We FINALLY fucked. I swear that's the longest I've ever held out for
Umm you met him three days ago....
I said what I said
She stared for a good 10 seconds before calling my dick "awe-inspiring", and then proceded to give me blueballs. All in all the ego boost made my night break even
The idea of snorting emergen-c actually just crossed my mind.
He was twisted. Literally. It's like God took his dick with a pair of pliers and gave it a half twist to the left.
My vagina loves me do-dah do-dah my vagina loves me do-dah do-dah
I picture you throwing your vagina around in the same fashion that they pass out candy at a parade.
Just fucked up my mustache shaving, gonna have to take it off because now it makes me look like a pedophile
FYI your old mustache made you look like a pedophile
Long story short, I found someone who takes me seriously when I say I have a Shakespeare kink.

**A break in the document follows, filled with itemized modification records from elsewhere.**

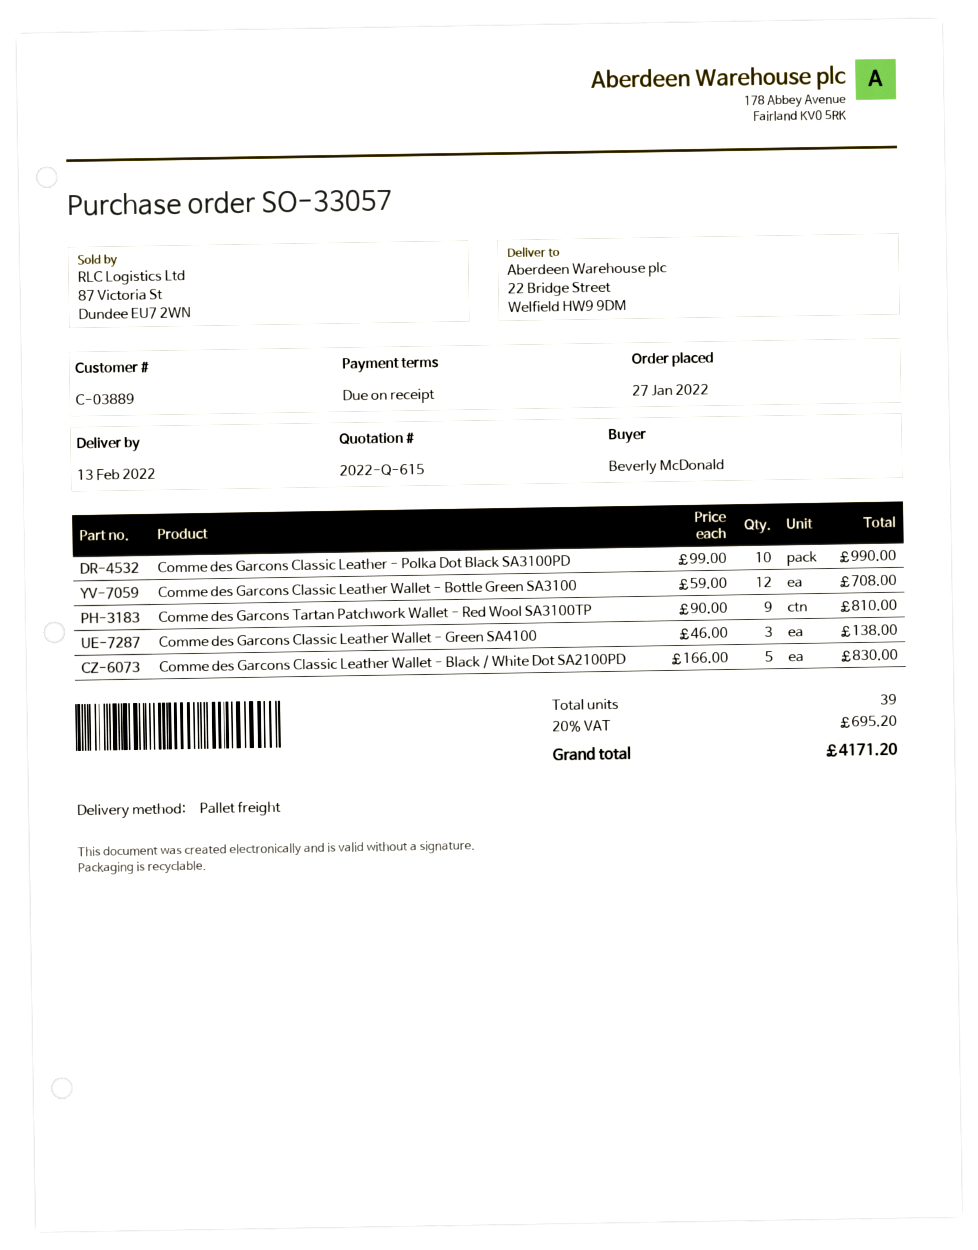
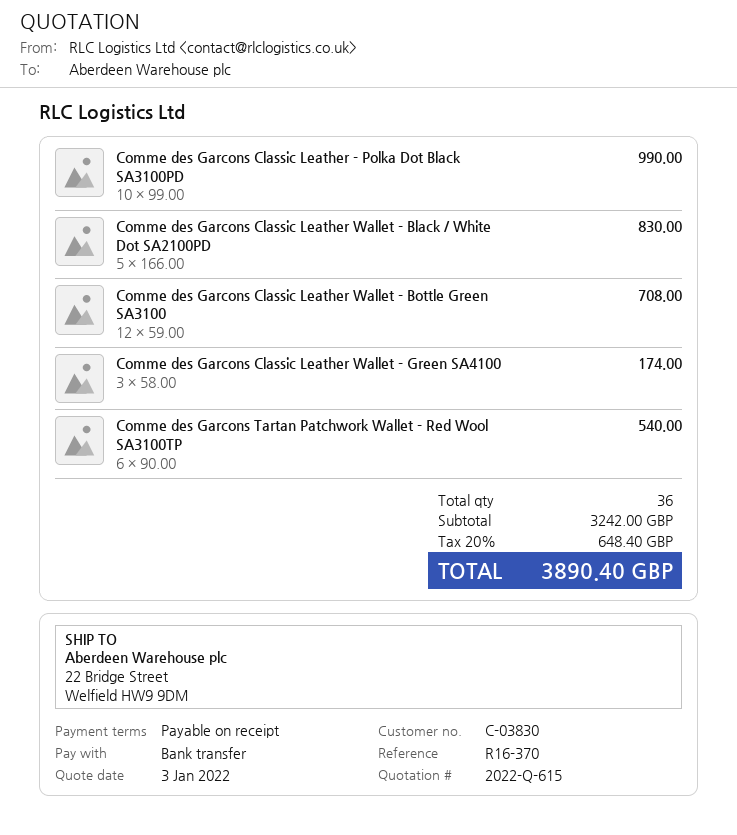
customer number: C-03889 -> C-03830
Comme des Garcons Tartan Patchwork Wallet - Red Wool SA3100TP: 9 x 90.00 = 810.00 -> 6 x 90.00 = 540.00
Comme des Garcons Classic Leather Wallet - Green SA4100: 3 x 46.00 = 138.00 -> 3 x 58.00 = 174.00
total quantity: 39 -> 36
tax: 20% = 695.20 -> 20% = 648.40
total: 4171.20 -> 3890.40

I promise not to pretend to be Jesus and take the wheel. But to my credit you shouldn't be saying that while I'm that drunk and we are in a car.
it’s not easy to sexualize brunch. work with me, babe.
Every time Brady gets sacked I cum a little...
It's best not to have your booty call on social media. So if they post stupid shit, you still want to fuck them.
There's a video of you almost falling asleep in a bar stool listening to Jimmy Buffett. Nekkid.
Sex was followed by homemade breadsticks. I waited till after the breadsticks were gone to tell her i had a gf.